The checkmol/matchmol Homepage


What is checkmol/matchmol?
Which input formats are supported by checkmol/matchmol?
How can checkmol/matchmol be used?
How to obtain checkmol/matchmol?
What are the requirements of checkmol/matchmol?
Compiling and installing checkmol/matchmol
Usage (command-line options):
Features
Windows DLL version
Linux server version
Links
Contact

What is checkmol/matchmol?

Checkmol is a command-line utility program which reads molecular structure files in different formats (see below) and analyzes the input molecule for the presence of various functional groups and structural elements. At present, approx. 200 different functional groups are recognized. Output can be either clear text (English or German), a bitstring or its ASCII representation, or a set of special 8-character codes. This output can be easily placed into a database table, permitting the creation of chemical databases with a functional group search option.

Here is a complete list of recognized function groups (PDF).
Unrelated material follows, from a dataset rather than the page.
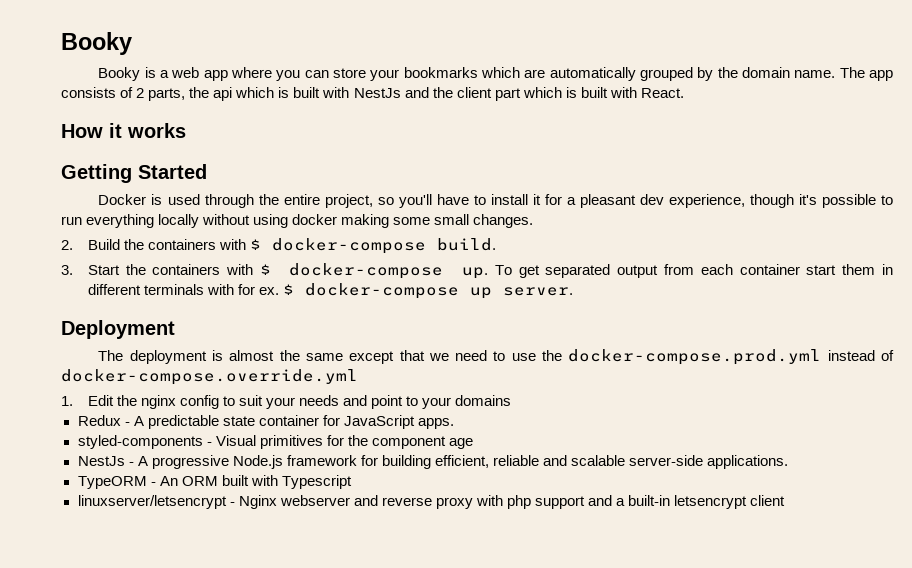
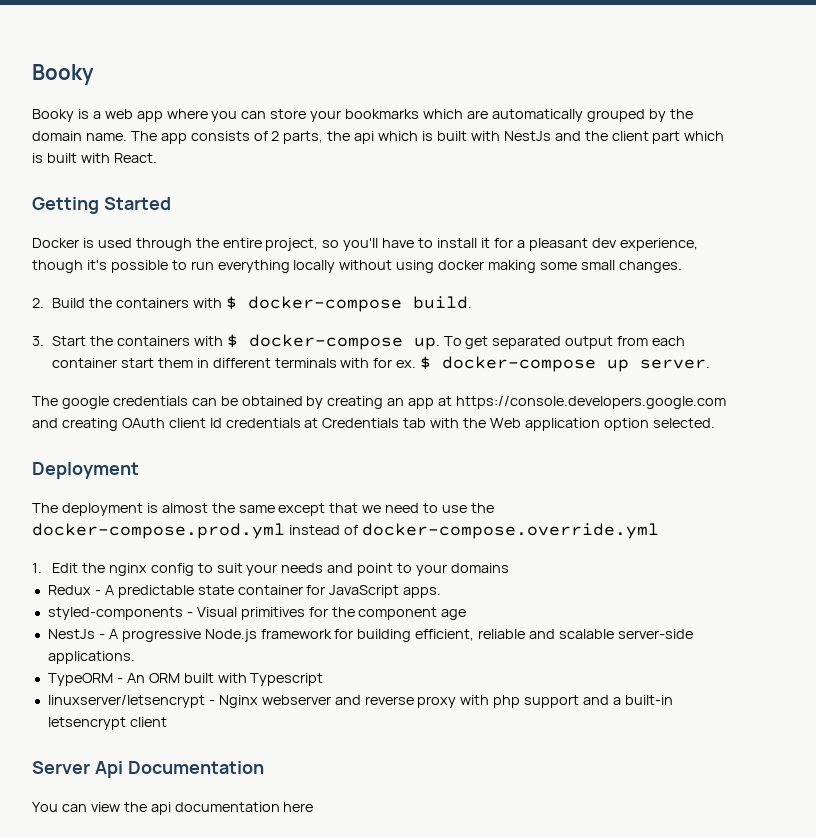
[61,123,186,138] // How it works -> (157, 158) none
(574, 291) none -> [32,396,727,409] [32,418,715,431] // The google credentials can be obtained by creating an app at https://console.developers.google.com and creating OAuth client Id credentials at Credentials tab with the Web application option selected.
(786, 500) none -> [32,761,264,778] [32,802,314,815] // Server Api Documentation // You can view the api documentation here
Another output option of checkmol is a set of statistical values derived from a given molecule, which can also be used for quick retrieval from a database. These values include: the number of atoms, bonds, and rings, the number of differently hybridized carbon, oxgen, and nitrogen atoms, the number of C=O double bonds, the number of rings of different sizes, the number of rings containing nitrogen, oxygen, sulfur, the number of aromatic rings, the number of heterocyclic rings, etc. The combination of all of these values for a given molecule represents some kind of "fingerprint" which is useful for rapid pre-selection in a database structure/substructure search prior to a full atom-by-atom match (see below). For a fully functional set of PHP scripts implementing such a web database (plus utility scripts for data import), please visit the MolDB5 homepage.

Matchmol complements the capabilities of checkmol. It compares two (or more) molecular structures and determines whether one of them is a substructure of the other one. This is done by a full atom-by-atom comparison of the input structures. Thus, matchmol can be used as a back-end program for structure/substructure search operations in chemical databases (see below).

More detailed information is available in this publication:
Haider, N., Functionality Pattern Matching as an Efficient Complementary Structure/Reaction Search Tool: an Open-Source Approach. Molecules, 15, 5079-5092 (2010).

Which input formats are supported by checkmol/matchmol?

As input files, MDL molfiles (*.mol; 2D and 3D), Alchemy molfiles (*.mol), and Sybyl mol2-files (*.mol2) are currently understood by checkmol/matchmol, the preferred format is the MDL molfile format. The matchmol utility can also process MDL SD-files which can contain multiple molecular structures. At present, it is not intended to extend the number of supported input file formats, as there are powerful file format converters available, such as OpenBabel. A detailed description of the MDL file formats (molfile, SD-file) is available here.

How can checkmol/matchmol be used?

The main purpose of checkmol/matchmol is to permit the creation of fully searchable, web-based molecular structure databases entirely with free software. For example, a typical LAMP system (Linux, Apache, MySQL, PHP) can be easily extended with checkmol/matchmol into a chemical database with structure/substructure search options. A detailed description of how this can be done is given here.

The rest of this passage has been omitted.